=== PROBLEM REQUIREMENTS ===
Among the entries below, how many lines have the string "male" in them? Only the number should be given.
------ AVAILABLE RECORDS ------
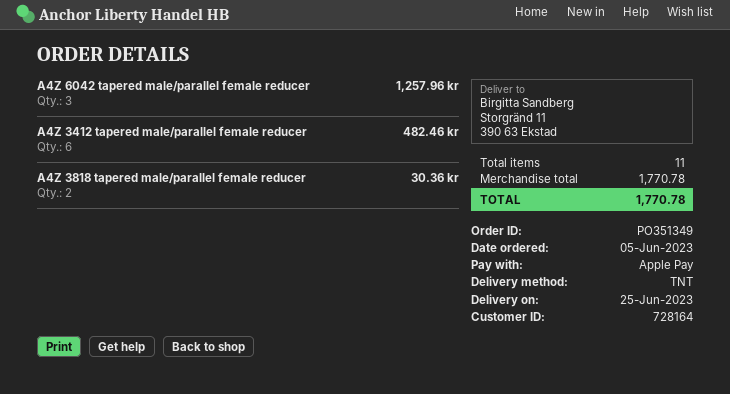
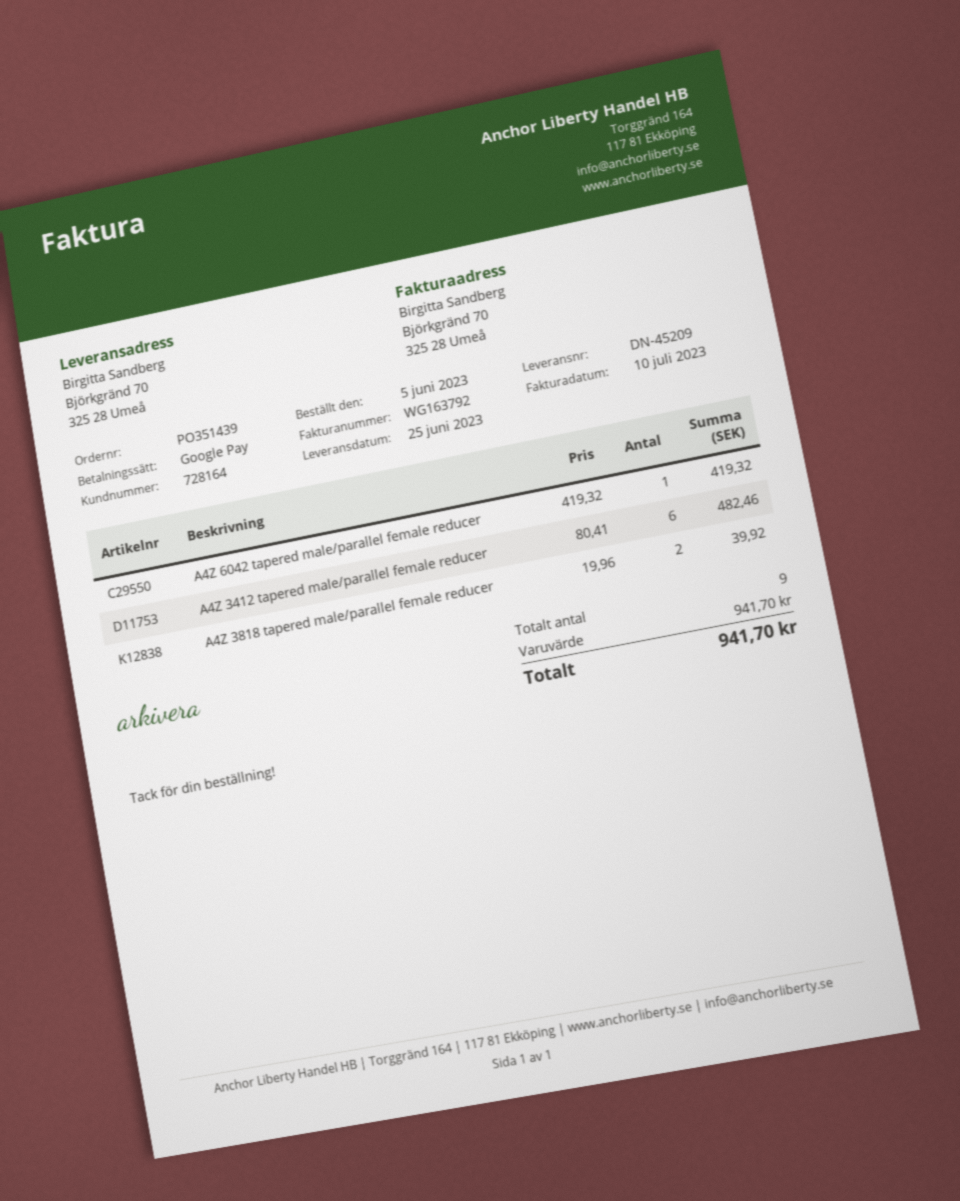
order number: PO351349 -> PO351439
payment method: Apple Pay -> Google Pay
ship to: Storgränd 11, 390 63 Ekstad -> Björkgränd 70, 325 28 Umeå
A4Z 6042 tapered male/parallel female reducer: 3 for 1257.96 -> 1 for 419.32
A4Z 3818 tapered male/parallel female reducer: 2 for 30.36 -> 2 for 39.92
total quantity: 11 -> 9
subtotal: 1770.78 -> 941.70
total: 1770.78 -> 941.70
------
=== ANSWER TO THIS TASK ===
2